**Task item**
Keeping pictures out of the copy, restate each record word for word.

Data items
········

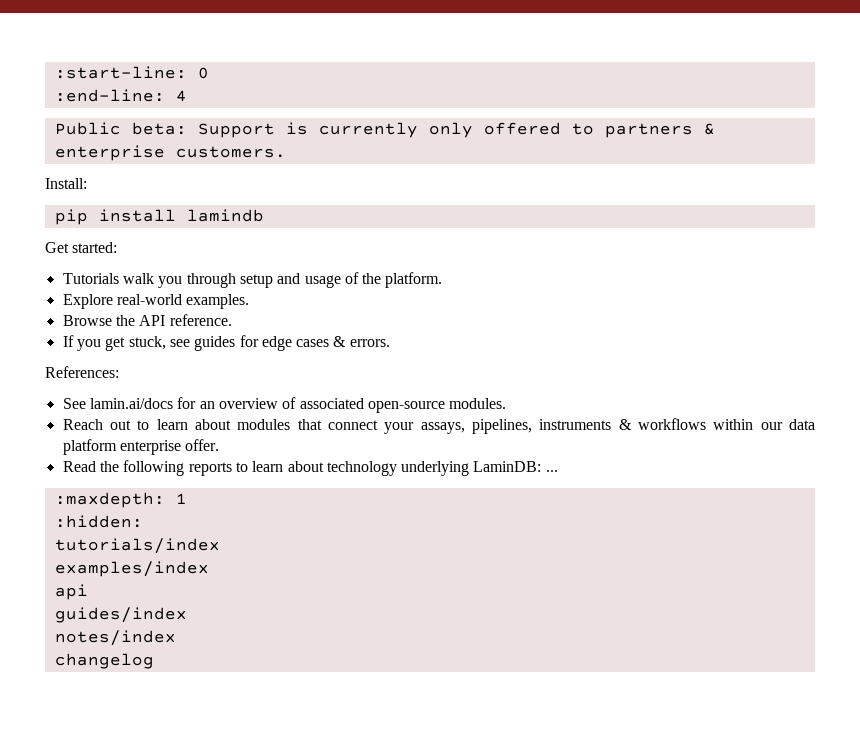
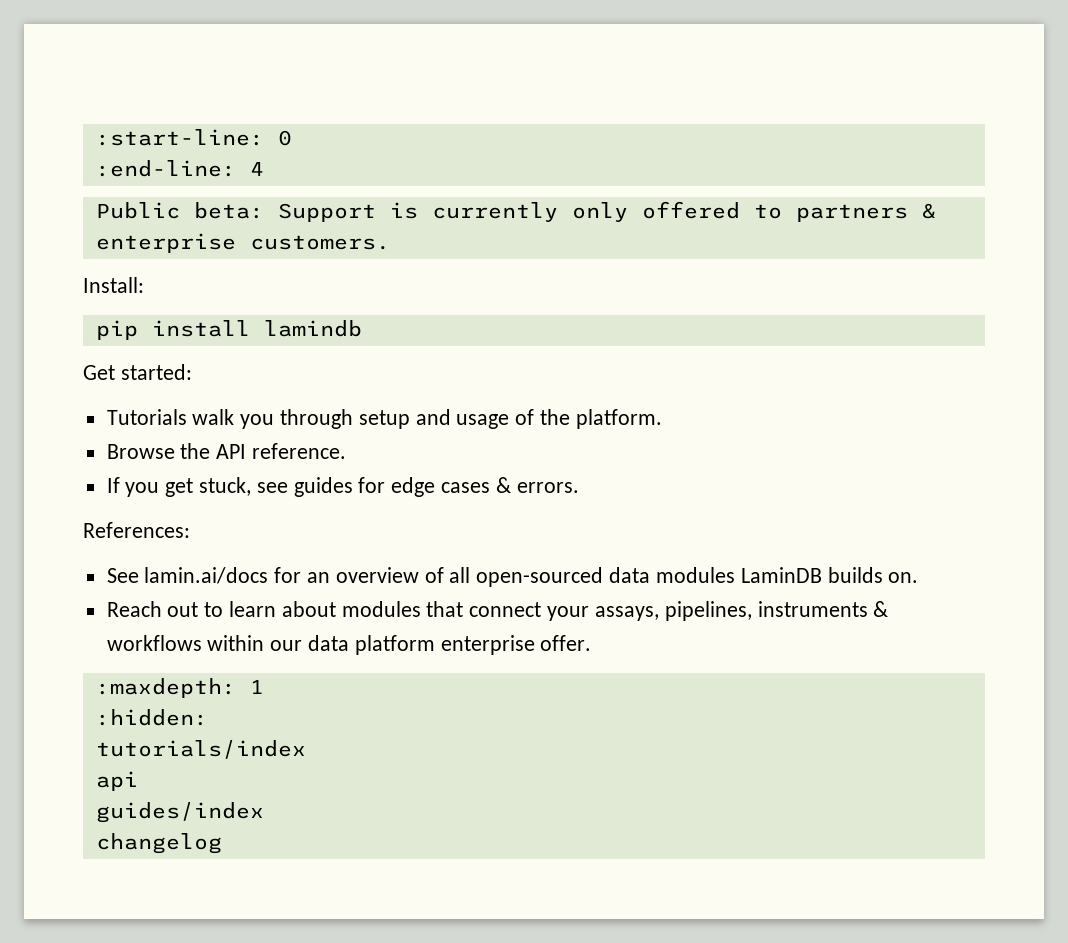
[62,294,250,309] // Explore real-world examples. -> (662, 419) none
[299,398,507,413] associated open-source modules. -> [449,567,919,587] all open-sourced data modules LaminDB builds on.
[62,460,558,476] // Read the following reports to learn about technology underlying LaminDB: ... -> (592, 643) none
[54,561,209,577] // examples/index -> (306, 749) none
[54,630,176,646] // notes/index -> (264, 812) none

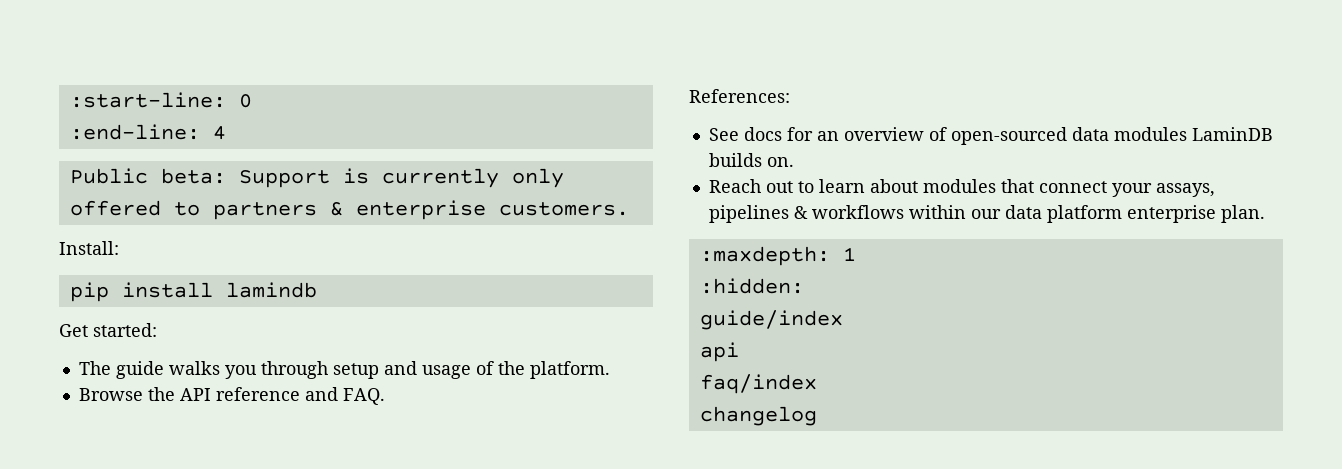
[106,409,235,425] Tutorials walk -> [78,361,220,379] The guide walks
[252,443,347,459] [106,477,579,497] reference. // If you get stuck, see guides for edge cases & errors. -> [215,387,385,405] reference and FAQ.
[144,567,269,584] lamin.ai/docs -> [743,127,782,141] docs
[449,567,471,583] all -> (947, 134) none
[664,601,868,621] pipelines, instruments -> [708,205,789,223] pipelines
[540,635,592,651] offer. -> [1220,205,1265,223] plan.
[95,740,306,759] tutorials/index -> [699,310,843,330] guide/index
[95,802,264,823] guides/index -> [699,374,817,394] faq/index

········

**Answer space**
[62,294,250,309] // Explore real-world examples. -> (662, 419) none
[299,398,507,413] associated open-source modules. -> [449,567,919,587] all open-sourced data modules LaminDB builds on.
[62,460,558,476] // Read the following reports to learn about technology underlying LaminDB: ... -> (592, 643) none
[54,561,209,577] // examples/index -> (306, 749) none
[54,630,176,646] // notes/index -> (264, 812) none

[106,409,235,425] Tutorials walk -> [78,361,220,379] The guide walks
[252,443,347,459] [106,477,579,497] reference. // If you get stuck, see guides for edge cases & errors. -> [215,387,385,405] reference and FAQ.
[144,567,269,584] lamin.ai/docs -> [743,127,782,141] docs
[449,567,471,583] all -> (947, 134) none
[664,601,868,621] pipelines, instruments -> [708,205,789,223] pipelines
[540,635,592,651] offer. -> [1220,205,1265,223] plan.
[95,740,306,759] tutorials/index -> [699,310,843,330] guide/index
[95,802,264,823] guides/index -> [699,374,817,394] faq/index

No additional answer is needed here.